“Saffeh is basically a parsley salad – since there’s no lettuce in it. What sets saffeh apart from tabbouli is the chickpeas and bulgur. Coarse bulgur is used for saffeh, typically #2 and the chickpeas turn it into a protein packed salad. It’s a delicious side dish for backyard BBQs or picnics at the park. Pair it with grilled meats, burgers, wraps or even on its own. It’s a healthy salad that everyone enjoys particularly during the summer months,” says content creator and blogger Jenan Zammar.
“Chickpeas are one of the earliest cultivated legumes. Remains of chickpeas from the Middle East have been found that are roughly 7,500 years old. These remains were found in the aceramic levels of Jericho and Çayönü, Turkey, meaning that humans had been cultivating chickpeas since before they could produce pottery. Other samples have been found in Neolithic pottery in Hacilar, Turkey, and appear throughout history in Greece, France, and other areas of Europe,” says Tori Avey.

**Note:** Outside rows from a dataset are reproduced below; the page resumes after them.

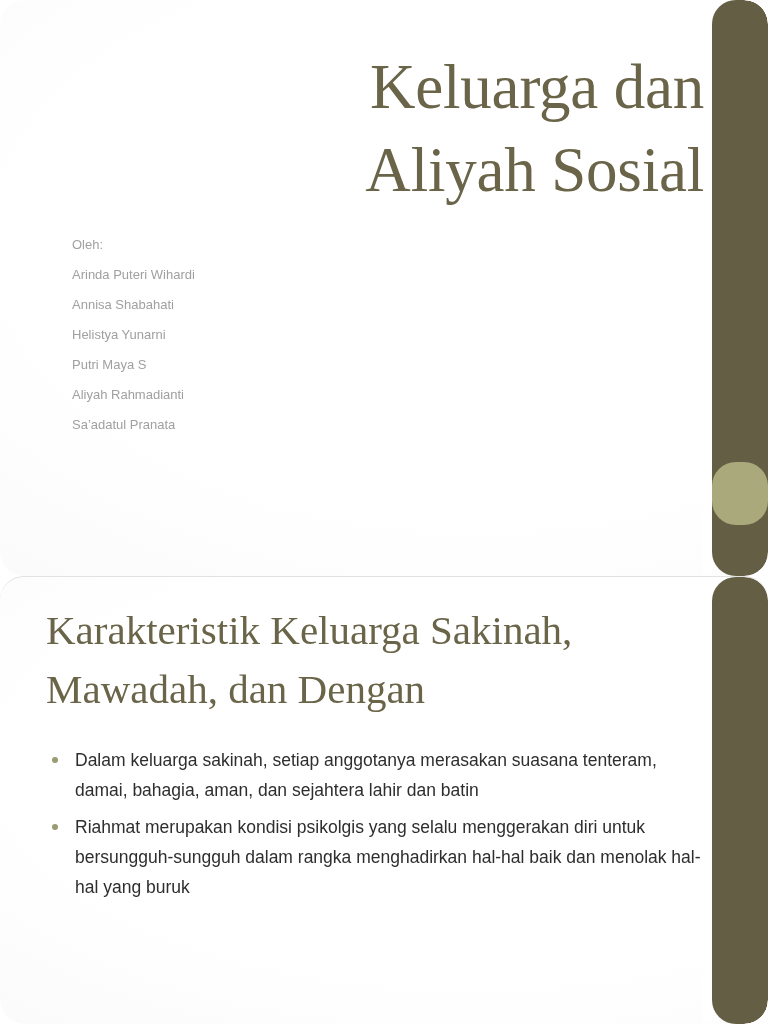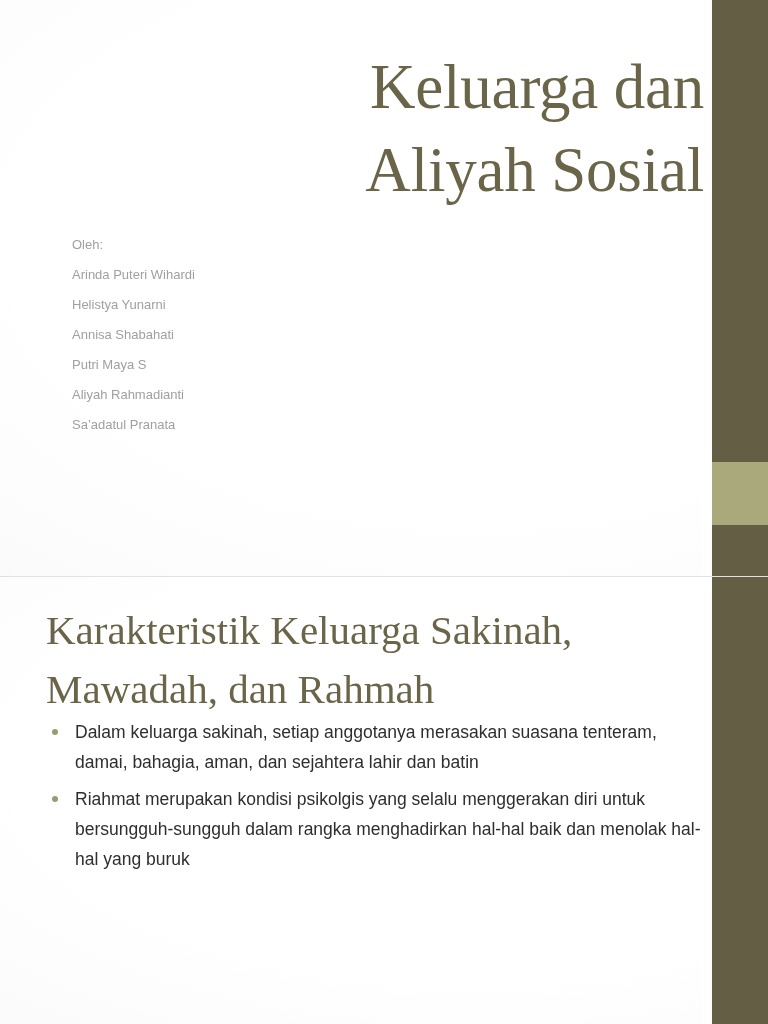--- a/index.html
+++ b/index.html
@@ -1,15 +1,15 @@
 <!DOCTYPE html>
 <html><head>
 <meta charset="utf-8">
 <style>
-  * { box-sizing: border-box; margin: 0; padding: 0; }
+  * { box-sizing: border-box; margin: 0; padding: 0; border-radius: 24px; }
 
   html, body {
     width: 768px;
     height: 1024px;
     overflow: hidden;
     background: #ffffff;
     font-family: "Liberation Sans", sans-serif;
   }
 
   #deck {
@@ -101,21 +101,21 @@
     line-height: 1.45;
     font-weight: 400;
     color: #6a6449;
   }
   .content-heading .hline { display: block; }
 
   .bullets {
     position: absolute;
     left: 48px;
     right: 64px;
-    top: 140px;
+    top: 168px;
     list-style: none;
   }
   .bullet-item {
     position: relative;
     padding-left: 27px;
     margin-bottom: 7px;
     font-family: "Liberation Sans", sans-serif;
     font-size: 17.5px;
     line-height: 30px;
     color: #2e2e2e;
@@ -142,37 +142,37 @@
     <div class="sidebar-accent"></div>
 
     <h1 class="deck-title">
       <span class="tline">Keluarga dan</span>
       <span class="tline">Aliyah Sosial</span>
     </h1>
 
     <div class="byline">
       <span class="byline-label">Oleh:</span>
       <span class="byline-name">Arinda Puteri Wihardi</span>
+      <span class="byline-name">Annisa Shabahati</span>
       <span class="byline-name">Helistya Yunarni</span>
-      <span class="byline-name">Annisa Shabahati</span>
       <span class="byline-name">Putri Maya S</span>
       <span class="byline-name">Aliyah Rahmadianti</span>
       <span class="byline-name">Sa’adatul Pranata</span>
     </div>
 
   </section>
 
   <section class="slide" id="slide-content">
 
     <div class="sidebar-gap"></div>
     <div class="sidebar"></div>
 
     <h2 class="content-heading">
       <span class="hline">Karakteristik Keluarga Sakinah,</span>
-      <span class="hline">Mawadah, dan Rahmah</span>
+      <span class="hline">Mawadah, dan Dengan</span>
     </h2>
 
     <ul class="bullets">
       <li class="bullet-item">
         <span class="dot"></span>
         <span>Dalam keluarga sakinah, setiap anggotanya merasakan suasana tenteram, damai, bahagia, aman, dan sejahtera lahir dan batin</span>
       </li>
       <li class="bullet-item">
         <span class="dot"></span>
         <span>Riahmat merupakan kondisi psikolgis yang selalu menggerakan diri untuk bersungguh-sungguh dalam rangka menghadirkan hal-hal baik dan menolak hal-hal yang buruk</span>

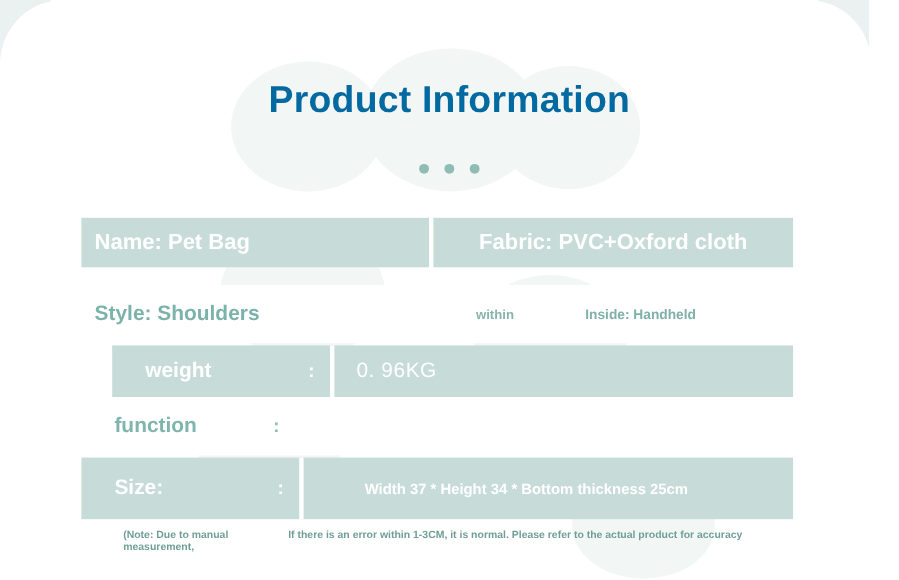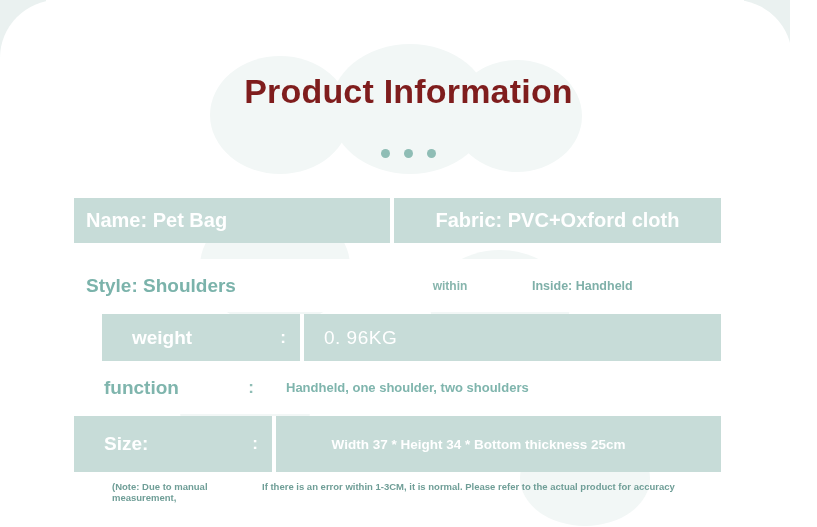--- a/index.html
+++ b/index.html
@@ -73,21 +73,21 @@
 
   .title {
     position: absolute;
     left: 0;
     right: 0;
     top: 72px;
     text-align: center;
     font-size: 34px;
     font-weight: bold;
     letter-spacing: 0.2px;
-    color: #7f1d1d;
+    color: #0369a1;
   }
 
   .dots {
     position: absolute;
     left: 0;
     right: 0;
     top: 149px;
     display: flex;
     justify-content: center;
     gap: 14px;
@@ -288,21 +288,20 @@
       </div>
       <div class="gap-divider"></div>
       <div class="cell value-cell">0. 96KG</div>
     </div>
 
     <div class="row plain r-function">
       <div class="cell label-cell">
         <span class="label-text">function</span>
         <span class="colon">:</span>
       </div>
-      <div class="cell value-cell">Handheld, one shoulder, two shoulders</div>
     </div>
 
     <div class="row tinted r-size">
       <div class="cell label-cell">
         <span class="label-text">Size:</span>
         <span class="colon">:</span>
       </div>
       <div class="gap-divider"></div>
       <div class="cell value-cell">Width 37 * Height 34 * Bottom thickness 25cm</div>
     </div>

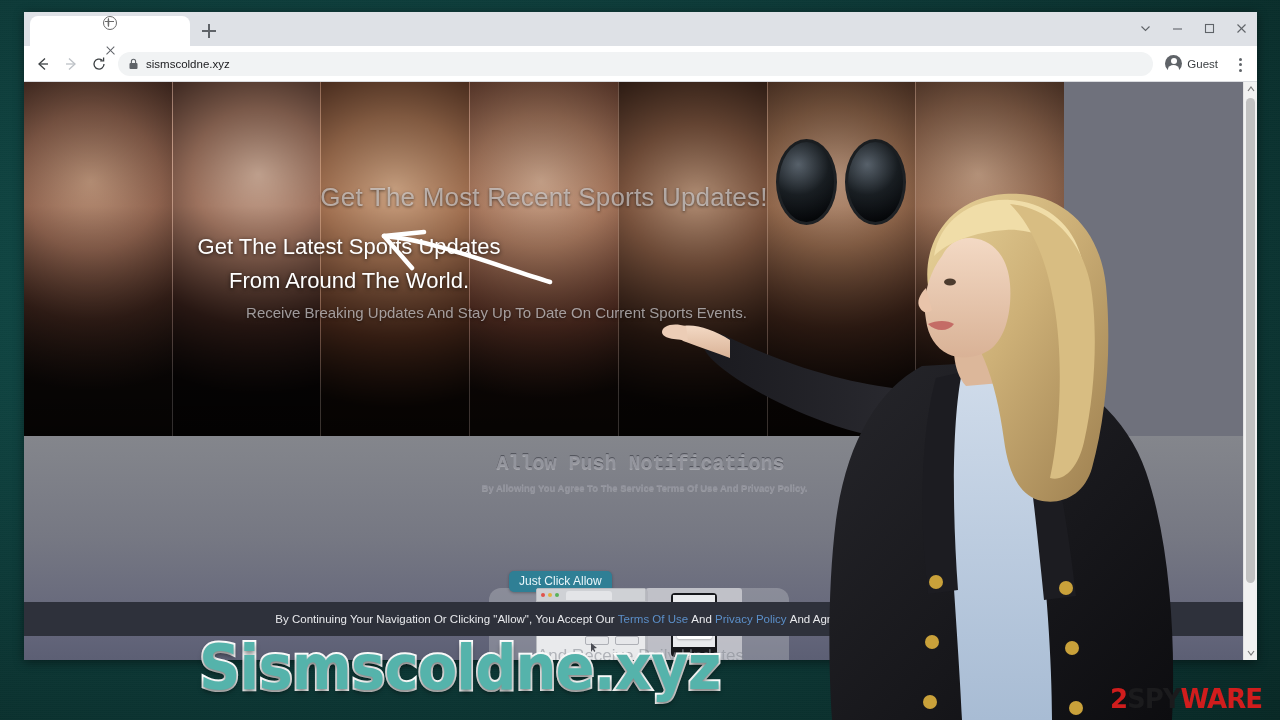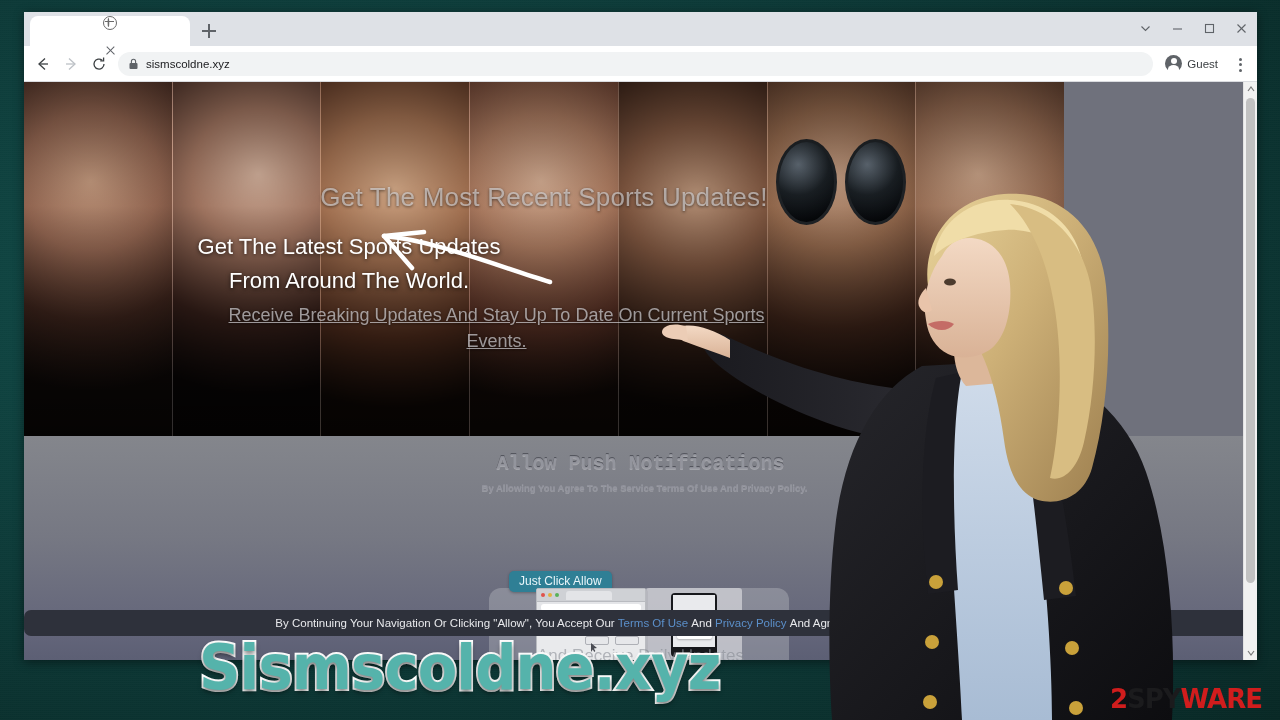--- a/index.html
+++ b/index.html
@@ -231,24 +231,23 @@
     text-shadow: 0 1px 3px rgba(0,0,0,0.55);
   }
   .h-sub {
     position: absolute; left: 50px; right: 440px; top: 148px;
     font-size: 22px; font-weight: 400; line-height: 1.55;
     color: #fff;
     text-shadow: 0 1px 4px rgba(0,0,0,0.75);
   }
   .h-desc {
     position: absolute; left: 185px; right: 280px; top: 220px;
-    font-size: 18px; line-height: 1.45;
+    font-size: 15px; line-height: 1.45;
     color: rgba(222,222,226,0.66);
     text-shadow: 0 1px 3px rgba(0,0,0,0.5);
-    text-decoration: underline;
   }
 
   .arrow { position: absolute; left: 348px; top: 140px; width: 190px; height: 80px; }
 
   
   .notify {
     position: absolute; left: 0; top: 354px; right: 0; bottom: 0;
     background: linear-gradient(to bottom, #84868c 0%, #767883 45%, #63657a 88%, #5c5f74 100%);
   }
   .n-title {
@@ -339,27 +338,26 @@
     box-shadow: 0 1px 2px rgba(0,0,0,0.25);
   }
   .pd-line { height: 2px; background: #a9abb1; border-radius: 1px; margin-bottom: 2px; }
   .pd-btns { display: flex; justify-content: flex-end; gap: 3px; margin-top: 3px; }
   .pd-btn { width: 14px; height: 5px; border-radius: 1px; background: #cfd1d6; }
   .pd-btn.primary { background: #3b7ddd; }
 
   
   .consent {
     position: absolute; left: 0; right: 0; bottom: 24px;
-    height: 26px;
+    height: 34px;
     background: #2e313b;
     display: flex; align-items: center; justify-content: center;
     color: #e8e9ec;
     font-size: 11.5px;
     white-space: nowrap;
-    border-radius: 7px;
   }
   .consent a { color: #5b8fc9; text-decoration: none; cursor: pointer; }
 
   .daily {
     position: absolute; left: 0; right: 0; bottom: -6px;
     text-align: center;
     font-size: 17px;
     color: rgba(130,133,142,0.55);
     text-shadow: 0 1px 0 rgba(255,255,255,0.14);
   }

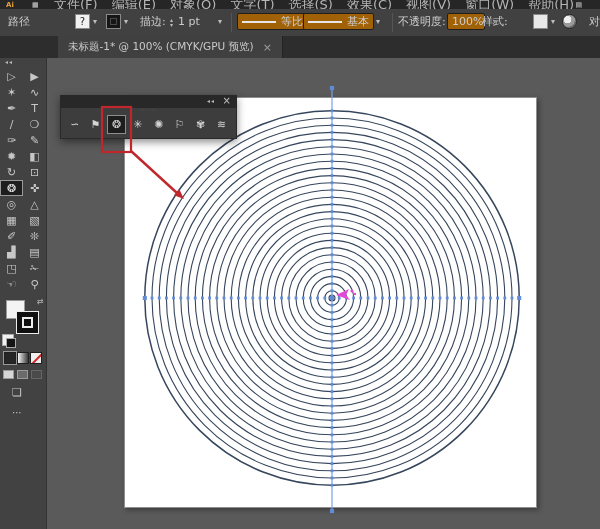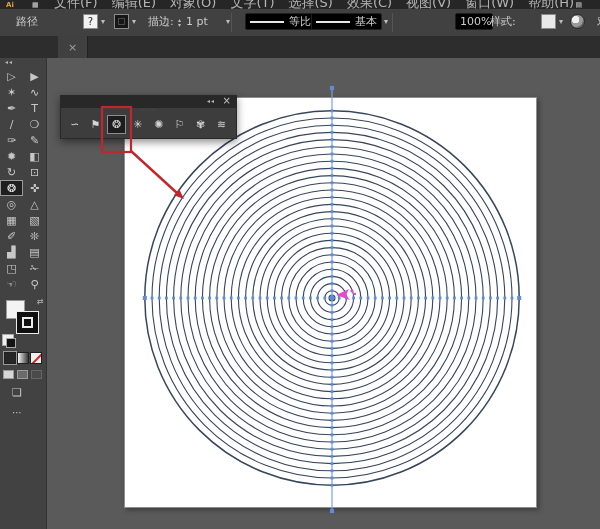--- a/index.html
+++ b/index.html
@@ -1,37 +1,37 @@
 <!DOCTYPE html>
 <html><head>
 <meta charset="utf-8">
 <style>
   html,body{margin:0;padding:0;background:#333;}
   .app{position:relative;width:600px;height:529px;overflow:hidden;
        font-family:"DejaVu Sans","Liberation Sans",sans-serif;
        background:#5a5a5a;-webkit-font-smoothing:antialiased;}
   
   .menubar{position:absolute;left:0;top:0;width:600px;height:9px;background:#262626;
-           overflow:hidden;display:flex;align-items:flex-end;color:#b5b5b5;}
+           overflow:hidden;display:flex;align-items:center;color:#b5b5b5;}
   .menubar .logo{width:26px;font-size:7px;color:#e8a33d;padding:1px 0 0 6px;font-weight:bold;}
   .menubar .mb-extra{font-size:7px;color:#cfcfcf;width:22px;padding-top:1px;}
   .menu-items{display:flex;gap:14px;font-size:13px;line-height:13px;margin-top:-1px;white-space:nowrap;}
   .menu-item{cursor:default;}
   .menubar .ws-icon{position:absolute;right:18px;top:1px;font-size:7px;color:#c9c9c9;}
   
   .controlbar{position:absolute;left:0;top:9px;width:600px;height:27px;background:#414141;
               border-bottom:1px solid #2a2a2a;color:#cccccc;font-size:11px;}
-  .cb{position:absolute;top:0;height:25px;display:flex;align-items:center;margin-left:8px;}
+  .cb{position:absolute;top:0;height:25px;display:flex;align-items:center;}
   .well{width:15px;height:15px;border:1px solid #8a8a8a;box-sizing:border-box;
         display:flex;align-items:center;justify-content:center;font-size:10px;}
   .well.fill{background:#f2f2f2;color:#222;}
   .well.stroke{background:#161616;box-shadow:inset 0 0 0 3px #161616, inset 0 0 0 4px #4a4a4a;}
   .caret{font-size:8px;color:#bdbdbd;padding:0 2px;}
   .stepper{display:flex;flex-direction:column;font-size:6px;line-height:5px;color:#bbb;}
-  .field{background:#000000;border:1px solid #1f1f1f;border-radius:2px;height:17px;
+  .field{background:#a16207;border:1px solid #1f1f1f;border-radius:2px;height:17px;
          display:flex;align-items:center;padding:0 4px;box-sizing:border-box;}
   .wline{display:inline-block;width:34px;height:2px;background:#e6e6e6;margin-right:5px;}
   .divline{position:absolute;top:4px;width:1px;height:19px;background:#555;}
   .recolor{width:13px;height:13px;border-radius:50%;
            background:radial-gradient(circle at 35% 35%, #f0f0f0 0 30%, #9a9a9a 31% 60%, #6f6f6f 61% 100%);
            border:1px solid #2c2c2c;}
   .styleswatch{width:13px;height:13px;background:#e9e9e9;border:1px solid #8a8a8a;}
   
   .tabbar{position:absolute;left:0;top:36px;width:600px;height:22px;background:#2d2d2d;}
   .tab{position:absolute;left:58px;top:0;height:22px;background:#404040;color:#c9c9c9;
@@ -144,37 +144,39 @@
       <span class="caret">▾</span>
     </div>
     <div class="cb" style="left:303px;text-align:right;">
       <div class="field">
         <span class="wline"></span>
         <span>基本</span>
       </div>
       <span class="caret">▾</span>
     </div>
     <div class="divline" style="left:392px;"></div>
+    <div class="cb" style="left:398px;">不透明度:</div>
     <div class="cb" style="left:447px;">
       <div class="field" style="width:38px;">100%</div>
     </div>
     <div class="cb" style="left:492px;color:#bbb;">›</div>
     <div class="cb" style="left:482px;">样式:</div>
     <div class="cb" style="left:533px;gap:1px;">
       <div class="styleswatch"></div>
       <span class="caret">▾</span>
     </div>
     <div class="cb" style="left:562px;">
       <div class="recolor"></div>
     </div>
     <div class="cb" style="left:589px;">对</div>
   </div>
 
   <div class="tabbar">
     <div class="tab">
+      <span>未标题-1* @ 100% (CMYK/GPU 预览)</span>
       <span class="close">×</span>
     </div>
   </div>
 
   <div class="toolbar">
     <div class="tb-head">◂◂</div>
     <div class="toolgrid" id="toolGrid">
         <div class="tool">
           <span>▷</span>
         </div>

In fact, she adds, “They begin to appear in literature around A.D. 800 with Charlemagne’s Capitulare de villis. In that text, Charlemagne describes how chickpeas were grown in each imperial demesne, or area of a manor controlled by a lord” (See: https://toriavey.com/the-history-science-and-uses-of-chickpeas/).
How Do I Make Saffeh?
You’ll start by preparing the bulgur. It will need to be boiled for 5 minutes or longer to soften. While the bulgur is boiling, you’ll boil the chickpeas at the same time in a separate pot.
Next, chop the parsley, tomato, green onion and add to a large bowl. The cooled chickpeas and cooled bulgur go into the bowl then the dressing ingredients are mixed together then poured over the salad.